> Task item
Write out the listing below from the line containing "Total | Revenue: 1,417.45 -> 1,703.40" to its last line, unaltered, ends included.

> Supplied data
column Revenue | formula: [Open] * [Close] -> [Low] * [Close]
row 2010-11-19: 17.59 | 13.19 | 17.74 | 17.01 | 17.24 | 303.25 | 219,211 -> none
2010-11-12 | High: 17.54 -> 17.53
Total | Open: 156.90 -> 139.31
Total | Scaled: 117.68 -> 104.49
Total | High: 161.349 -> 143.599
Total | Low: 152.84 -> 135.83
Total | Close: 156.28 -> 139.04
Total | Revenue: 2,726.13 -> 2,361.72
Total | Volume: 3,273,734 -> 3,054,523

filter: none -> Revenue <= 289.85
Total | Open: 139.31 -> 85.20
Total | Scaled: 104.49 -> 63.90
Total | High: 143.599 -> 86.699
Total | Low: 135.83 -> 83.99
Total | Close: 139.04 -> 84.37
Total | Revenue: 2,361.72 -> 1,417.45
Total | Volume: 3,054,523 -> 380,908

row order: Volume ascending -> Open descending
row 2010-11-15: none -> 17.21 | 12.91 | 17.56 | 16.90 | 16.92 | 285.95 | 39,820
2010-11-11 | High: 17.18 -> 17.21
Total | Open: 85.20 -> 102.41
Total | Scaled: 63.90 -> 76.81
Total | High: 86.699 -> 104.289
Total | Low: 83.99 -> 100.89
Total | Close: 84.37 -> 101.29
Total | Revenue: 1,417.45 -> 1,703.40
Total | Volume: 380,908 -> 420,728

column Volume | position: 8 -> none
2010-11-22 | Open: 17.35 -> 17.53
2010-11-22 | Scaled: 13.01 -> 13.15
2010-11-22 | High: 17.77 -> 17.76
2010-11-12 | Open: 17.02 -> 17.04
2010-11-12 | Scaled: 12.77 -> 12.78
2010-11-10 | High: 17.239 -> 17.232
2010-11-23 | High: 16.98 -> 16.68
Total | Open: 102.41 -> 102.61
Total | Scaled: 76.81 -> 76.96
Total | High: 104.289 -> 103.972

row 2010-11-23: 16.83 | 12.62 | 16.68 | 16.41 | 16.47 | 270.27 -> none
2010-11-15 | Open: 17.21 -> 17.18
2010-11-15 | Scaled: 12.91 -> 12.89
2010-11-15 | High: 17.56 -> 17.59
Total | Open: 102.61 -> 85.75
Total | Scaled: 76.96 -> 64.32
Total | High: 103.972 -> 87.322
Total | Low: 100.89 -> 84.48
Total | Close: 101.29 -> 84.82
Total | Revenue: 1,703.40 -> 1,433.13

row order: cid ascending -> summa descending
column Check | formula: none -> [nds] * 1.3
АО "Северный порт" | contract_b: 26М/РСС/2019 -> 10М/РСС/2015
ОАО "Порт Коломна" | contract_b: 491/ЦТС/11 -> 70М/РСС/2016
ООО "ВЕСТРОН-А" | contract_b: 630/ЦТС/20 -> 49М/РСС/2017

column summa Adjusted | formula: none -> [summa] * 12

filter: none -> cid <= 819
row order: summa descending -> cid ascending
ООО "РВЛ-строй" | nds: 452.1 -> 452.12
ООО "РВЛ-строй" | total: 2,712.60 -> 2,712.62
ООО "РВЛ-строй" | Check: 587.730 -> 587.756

> Your response
Total | Revenue: 1,417.45 -> 1,703.40
Total | Volume: 380,908 -> 420,728

column Volume | position: 8 -> none
2010-11-22 | Open: 17.35 -> 17.53
2010-11-22 | Scaled: 13.01 -> 13.15
2010-11-22 | High: 17.77 -> 17.76
2010-11-12 | Open: 17.02 -> 17.04
2010-11-12 | Scaled: 12.77 -> 12.78
2010-11-10 | High: 17.239 -> 17.232
2010-11-23 | High: 16.98 -> 16.68
Total | Open: 102.41 -> 102.61
Total | Scaled: 76.81 -> 76.96
Total | High: 104.289 -> 103.972

row 2010-11-23: 16.83 | 12.62 | 16.68 | 16.41 | 16.47 | 270.27 -> none
2010-11-15 | Open: 17.21 -> 17.18
2010-11-15 | Scaled: 12.91 -> 12.89
2010-11-15 | High: 17.56 -> 17.59
Total | Open: 102.61 -> 85.75
Total | Scaled: 76.96 -> 64.32
Total | High: 103.972 -> 87.322
Total | Low: 100.89 -> 84.48
Total | Close: 101.29 -> 84.82
Total | Revenue: 1,703.40 -> 1,433.13

row order: cid ascending -> summa descending
column Check | formula: none -> [nds] * 1.3
АО "Северный порт" | contract_b: 26М/РСС/2019 -> 10М/РСС/2015
ОАО "Порт Коломна" | contract_b: 491/ЦТС/11 -> 70М/РСС/2016
ООО "ВЕСТРОН-А" | contract_b: 630/ЦТС/20 -> 49М/РСС/2017

column summa Adjusted | formula: none -> [summa] * 12

filter: none -> cid <= 819
row order: summa descending -> cid ascending
ООО "РВЛ-строй" | nds: 452.1 -> 452.12
ООО "РВЛ-строй" | total: 2,712.60 -> 2,712.62
ООО "РВЛ-строй" | Check: 587.730 -> 587.756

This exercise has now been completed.